In such case iMethod::call_profile_at_bci(int bci) will incorrectly
set morphism to 2 and replaces total counter with the sum of rec0_count+rec1_count
so that counters numbers in LogCompilation looks fine:

<call method='697' count='21617491' prof_factor='1' virtual='1' inline='1' receiver='667' receiver_count='18249149' receiver2='678' receiver2_count='3368342'/>

Here is call_profile_at_bci() code:

         // Determine call site's morphism.
         // The call site count could be == (receivers_count_total + 1)
         // not only in the case of a polymorphic call but also in the case
         // when a method data snapshot is taken after the site count was updated
         // but before receivers counters were updated.
         if (morphism == result._limit) {
            // There were no array klasses and morphism <= MorphismLimit.
            if (morphism <  ciCallProfile::MorphismLimit ||
                morphism == ciCallProfile::MorphismLimit &&
                (receivers_count_total+1) >= count) {  <<<<<<<<<<<!!!!! this causing the problem
              result._morphism = morphism;
         // Make the count consistent if this is a call profile. If count is
         // zero or less, presume that this is a typecheck profile and
         // do nothing.  Otherwise, increase count to be the sum of all
         // receiver's counts.
         if (count > 0) {
           if (count < receivers_count_total) {
             count = receivers_count_total;
       result._count = count;

I did it because I never imaging that total counter will be less then the sum.
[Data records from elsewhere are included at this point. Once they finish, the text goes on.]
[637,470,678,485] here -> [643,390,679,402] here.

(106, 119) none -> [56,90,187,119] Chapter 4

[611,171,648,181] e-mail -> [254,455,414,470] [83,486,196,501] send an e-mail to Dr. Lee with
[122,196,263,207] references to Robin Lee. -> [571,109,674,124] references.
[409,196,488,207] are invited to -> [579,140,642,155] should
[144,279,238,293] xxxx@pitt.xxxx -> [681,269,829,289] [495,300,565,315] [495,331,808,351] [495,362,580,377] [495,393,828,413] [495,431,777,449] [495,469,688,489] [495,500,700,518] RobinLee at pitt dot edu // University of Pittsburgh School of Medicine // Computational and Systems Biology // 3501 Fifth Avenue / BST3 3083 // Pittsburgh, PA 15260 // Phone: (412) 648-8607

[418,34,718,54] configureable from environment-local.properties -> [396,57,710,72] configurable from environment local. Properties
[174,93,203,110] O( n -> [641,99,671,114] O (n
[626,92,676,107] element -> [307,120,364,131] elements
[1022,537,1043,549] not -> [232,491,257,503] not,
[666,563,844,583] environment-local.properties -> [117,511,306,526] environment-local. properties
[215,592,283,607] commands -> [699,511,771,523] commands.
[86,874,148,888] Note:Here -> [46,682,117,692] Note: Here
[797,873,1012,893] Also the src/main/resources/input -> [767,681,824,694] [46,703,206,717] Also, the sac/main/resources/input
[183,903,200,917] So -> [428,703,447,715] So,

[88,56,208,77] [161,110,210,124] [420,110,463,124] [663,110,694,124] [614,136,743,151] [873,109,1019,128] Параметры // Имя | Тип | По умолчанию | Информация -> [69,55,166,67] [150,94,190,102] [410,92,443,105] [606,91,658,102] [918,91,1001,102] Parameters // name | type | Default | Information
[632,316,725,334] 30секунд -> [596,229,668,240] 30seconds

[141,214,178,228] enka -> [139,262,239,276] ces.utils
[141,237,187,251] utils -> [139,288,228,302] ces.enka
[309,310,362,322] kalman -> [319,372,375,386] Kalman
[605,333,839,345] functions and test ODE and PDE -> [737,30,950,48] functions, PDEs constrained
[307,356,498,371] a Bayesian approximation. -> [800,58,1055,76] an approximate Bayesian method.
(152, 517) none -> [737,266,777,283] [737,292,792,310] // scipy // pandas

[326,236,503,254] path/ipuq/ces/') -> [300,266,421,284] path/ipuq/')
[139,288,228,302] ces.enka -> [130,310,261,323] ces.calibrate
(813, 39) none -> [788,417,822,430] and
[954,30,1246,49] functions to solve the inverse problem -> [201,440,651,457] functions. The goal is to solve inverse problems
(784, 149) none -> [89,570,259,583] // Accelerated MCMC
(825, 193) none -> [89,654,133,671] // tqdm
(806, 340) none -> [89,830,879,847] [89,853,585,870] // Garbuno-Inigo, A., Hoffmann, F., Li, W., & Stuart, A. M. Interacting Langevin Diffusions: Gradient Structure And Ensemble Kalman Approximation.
So the fix, I think, should be next to allow receivers_count_total be only
in the range [count-1, count+1] for bimorphic case:

                morphism == ciCallProfile::MorphismLimit &&
-              (receivers_count_total+1) >= count) {
+              (count <= receivers_count_total+1 && receivers_count_total <= count+1)) {
              result._morphism = morphism;

And we don't need Reason_bimorphic with this fix.


Tom Rodriguez wrote:
> But if I understand reason_recorded_per_bytecode_if_any correctly, its purpose is to use a counter which is recorded per bci for one that isn't.  The same bytecode couldn't have both a div0 and null check so it's use the null check count for the div0 count.  If you convert Reason_bimorphic to Reason_class_check then it's like you don't a Reason_bimorphic counter anymore since you'll be reading the Reason_class_check counter and we're back where we started.  The compiler needs to be able to distinguish failure of the mono case from failure of the bi case.  If you want to smear it to a different counter then why not use a counter which isn't used at call sites at all like Reason_range_check?
> Actually I think Reason_RECORDED_LIMIT is computed wrong.  Reason_unloaded is currently given a slot in _trap_hist._array because of this requirement:
> assert(DS_REASON_MASK >= Reason_RECORDED_LIMIT, "enough bits");
>     Reason_RECORDED_LIMIT = Reason_unloaded   // some are not recorded per bc                                                                               
> DS_REASON_MASK is 7 and Reason_unloaded is currently 7 but why would we want to record Reason_unloaded per_bci?  Why isn't Reason_RECORDED_LIMIT = Reason_intrinsic?  For that matter why can't we does Reason_none get a counter?  If we corrected the limits of the per bci counter then we could really give Reason_bimorphic it's own per bci counter.
> tom
> On Jan 22, 2010, at 3:19 PM, Vladimir Kozlov wrote:
>> Tom,
>> John does not suggest to remove Reason_bimorphic. He suggests next:
>> src/share/vm/runtime/deoptimization.hpp
>>  static DeoptReason reason_recorded_per_bytecode_if_any(DeoptReason reason) {
>>    if (reason_is_recorded_per_bytecode(reason))
>>      return reason;
>>    else if (reason == Reason_div0_check) // null check due to divide-by-zero?
>>      return Reason_null_check;           // recorded per BCI as a null check
>> +   else if (reason == Reason_bimorphic)  // Piggy back Reason_bimorphic on the
>> +     return Reason_class_check;          // Reason_class_check per bytecode count.
>>    else
>>      return Reason_none;
>>  }
>> Which will allow only to remove the next new code in deoptimization.cpp:
>> +        if (reason == Reason_bimorphic) {
>> +          // This isn't recorded per bci because of MDO limitations
>> +          // but lets piggy back the invalidation on the
>> +          // Reason_class_check count.
>> +          uint prior_trap_count = trap_mdo->trap_count(Reason_bimorphic);
>> +          if (prior_trap_count >= (uint)PerBytecodeTrapLimit) {
>> +            make_not_entrant = true;
>> +          }
>> +        } else {
>> But since reason_recorded_per_bytecode_if_any() is used in other places I am looking if it is OK there also.
>> Vladimir
>> John Rose wrote:
>>> On Jan 22, 2010, at 2:59 PM, Tom Rodriguez wrote:
>>>> I don't see how this will work right.  The whole point of introducing a new reason was to get a separate counter to distinguish between the monomorphic and bimorphic predicted call cases.  Otherwise you can never make the mono to bi transition.  Maybe I don't understand what changing reason_recorded_per_bytecode_if_any in this way would do.  I'd prefer to have a per bytecode counter for bimorphic but we didn't have any left.
>>> It's a little better than the previous code, because at least the state changes are distinct now, because of the reasons.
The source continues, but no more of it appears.